DAYS BEFORE CHRISTMAS, a small town Minnesota weekly newspaper published 32 letters—31 addressed to Santa and one to Elsa. The letters written by Sibley East first graders, as you would expect, are honest. Or at least honest enough to convince Santa of good behavior.
As I read through the letters to Santa published in The Gaylord Hub (where I worked as a reporter from 1978-1980), I laughed. And I nearly cried. Read on and you’ll understand as I share highlights pulled from the kids’ writings.
Many first graders assured Santa of their helpfulness and kindness among family and friends. But young Oskar hesitated. “I have been kind of good this year,” he penned before asking for Legos and books with one Lego figurine.
WISH LIST BASICS
What kids wanted for Christmas varied widely.
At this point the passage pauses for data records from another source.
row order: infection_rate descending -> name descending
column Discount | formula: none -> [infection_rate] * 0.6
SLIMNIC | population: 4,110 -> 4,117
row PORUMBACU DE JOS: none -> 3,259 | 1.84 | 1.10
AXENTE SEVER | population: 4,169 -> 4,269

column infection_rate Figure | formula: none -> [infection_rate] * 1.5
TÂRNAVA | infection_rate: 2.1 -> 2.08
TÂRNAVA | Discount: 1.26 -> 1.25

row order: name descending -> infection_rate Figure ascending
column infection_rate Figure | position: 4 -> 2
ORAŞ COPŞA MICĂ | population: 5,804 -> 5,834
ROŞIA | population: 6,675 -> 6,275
Aleah asked for markers, glue, coloring books, crayons and Skye from Paw Patrol. Her request for glue and for crayons caused me to pause, considering she needed/wanted something so basic. I hope sweet Aleah got those gifts. Other kids asked for items like shoes, clothes, a bunk bed, a garbage can for their bedroom. Necessities.
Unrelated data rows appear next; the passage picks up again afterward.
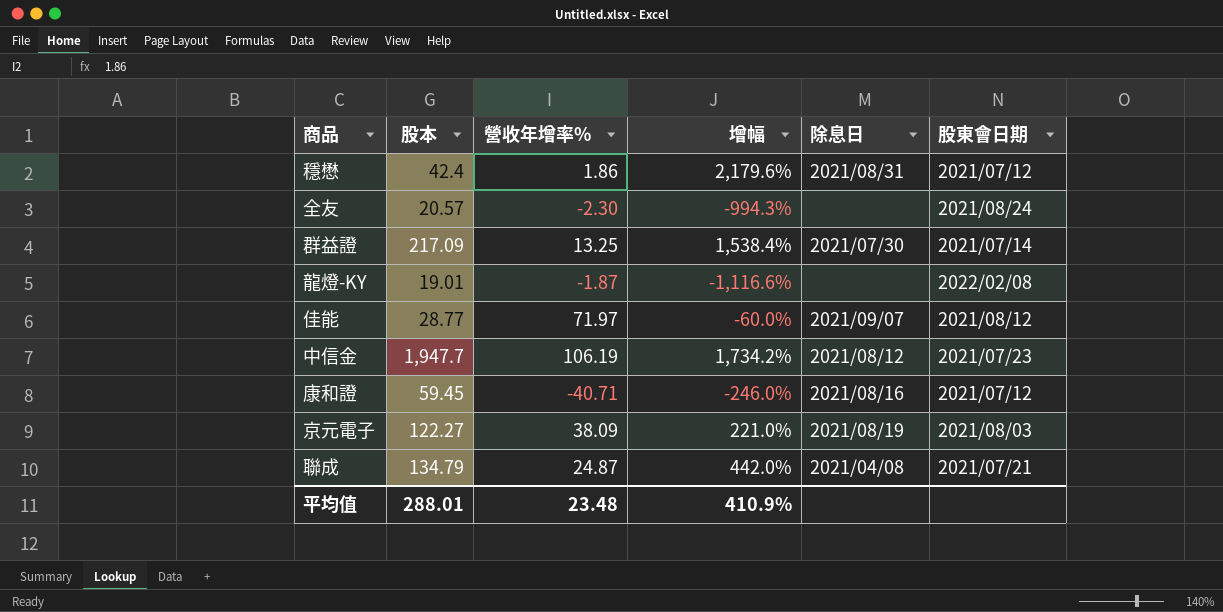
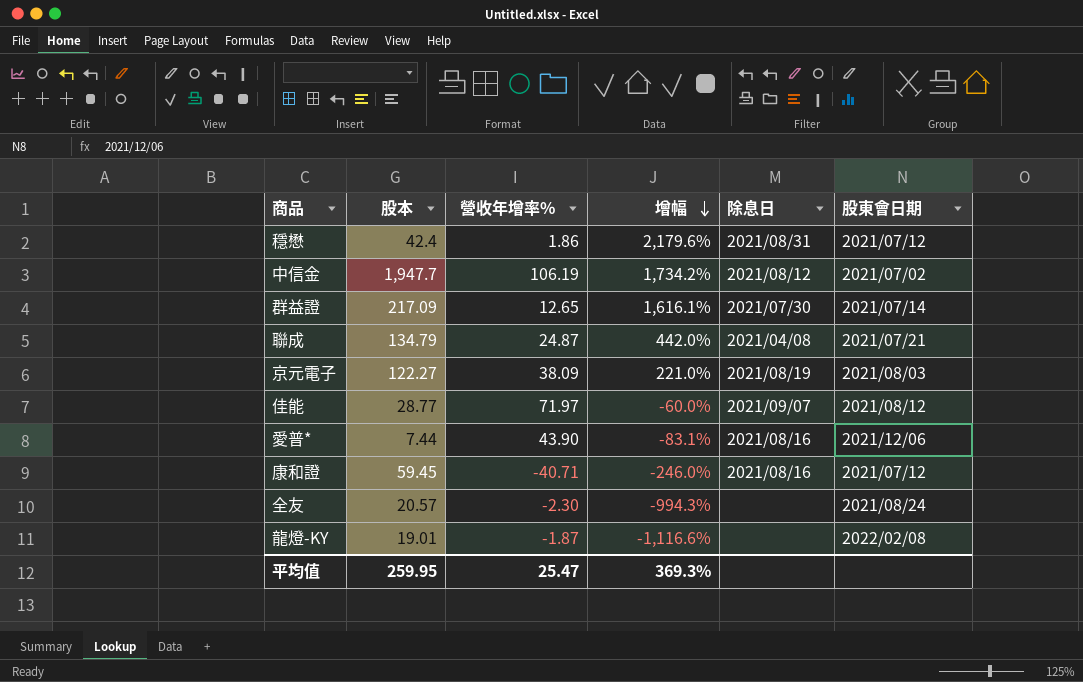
row order: none -> 增幅 descending
中信金 | 股東會日期: 2021/07/23 -> 2021/07/02
群益證 | 營收年增率%: 13.25 -> 12.65
群益證 | 增幅: 1,538.4% -> 1,616.1%
row 愛普*: none -> 7.44 | 43.90 | -83.1% | 2021/08/16 | 2021/12/06
平均值 | 股本: 288.01 -> 259.95
平均值 | 營收年增率%: 23.48 -> 25.47
平均值 | 增幅: 410.9% -> 369.3%

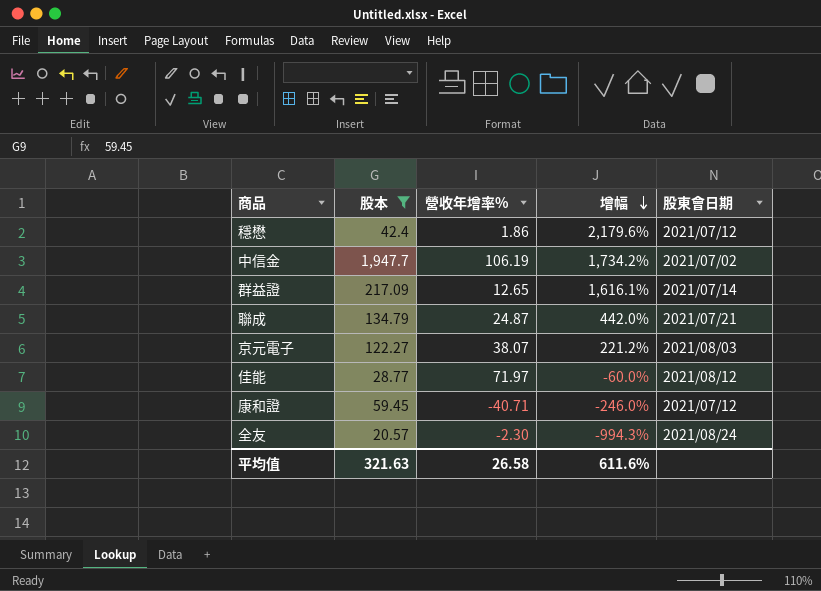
filter: none -> 股本 >= 20.57
column 除息日 | position: 5 -> none
京元電子 | 營收年增率%: 38.09 -> 38.07
京元電子 | 增幅: 221.0% -> 221.2%
平均值 | 股本: 259.95 -> 321.63
平均值 | 營收年增率%: 25.47 -> 26.58
平均值 | 增幅: 369.3% -> 611.6%

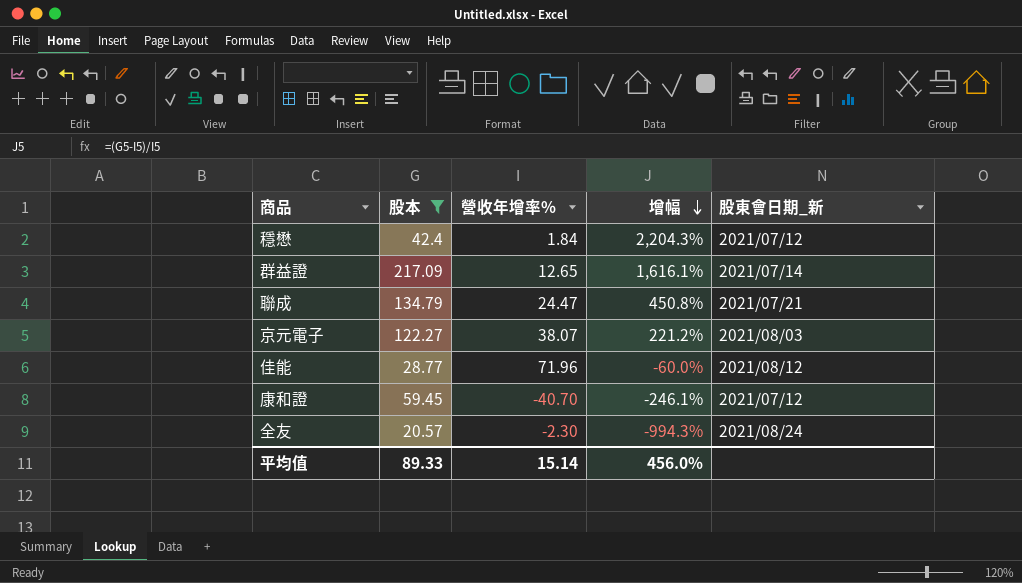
column name: 股東會日期 -> 股東會日期_新
row 中信金: 1,947.7 | 106.19 | 1,734.2% | 2021/07/02 -> none
穩懋 | 營收年增率%: 1.86 -> 1.84
穩懋 | 增幅: 2,179.6% -> 2,204.3%
聯成 | 營收年增率%: 24.87 -> 24.47
聯成 | 增幅: 442.0% -> 450.8%
佳能 | 營收年增率%: 71.97 -> 71.96
康和證 | 營收年增率%: -40.71 -> -40.70
康和證 | 增幅: -246.0% -> -246.1%
平均值 | 股本: 321.63 -> 89.33
平均值 | 營收年增率%: 26.58 -> 15.14
平均值 | 增幅: 611.6% -> 456.0%

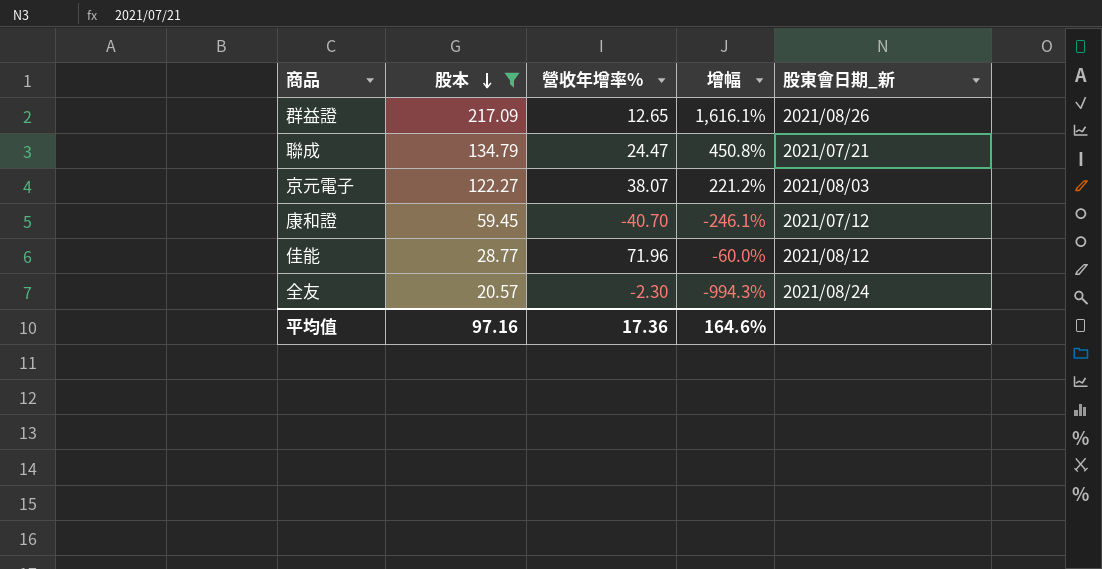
row order: 增幅 descending -> 股本 descending
row 穩懋: 42.4 | 1.84 | 2,204.3% | 2021/07/12 -> none
群益證 | 股東會日期_新: 2021/07/14 -> 2021/08/26
平均值 | 股本: 89.33 -> 97.16
平均值 | 營收年增率%: 15.14 -> 17.36
平均值 | 增幅: 456.0% -> 164.6%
But perhaps the most touching was Elsa’s request: “Please can you give me a picture of me for my family.”
On the opposite end of the spectrum, Alex requested items that could bankrupt Santa. He not only wanted a remote control car, a gun, a kids’ motorcycle and an iPhone 11, but he also asked for $1 million. Alright then. Alex wants a sister, too. Not sure how Santa handled that.
A UNIQUE REQUEST
Perhaps the most unusual gift desired came from Angie, who assured Santa she’s been working hard in school and helping her mom with dishes. The first grader asked for a skeleton so she can study the human body. Impressed? I am. I expect Angie will accomplish anything she sets her mind to, maybe even becoming a medical professional.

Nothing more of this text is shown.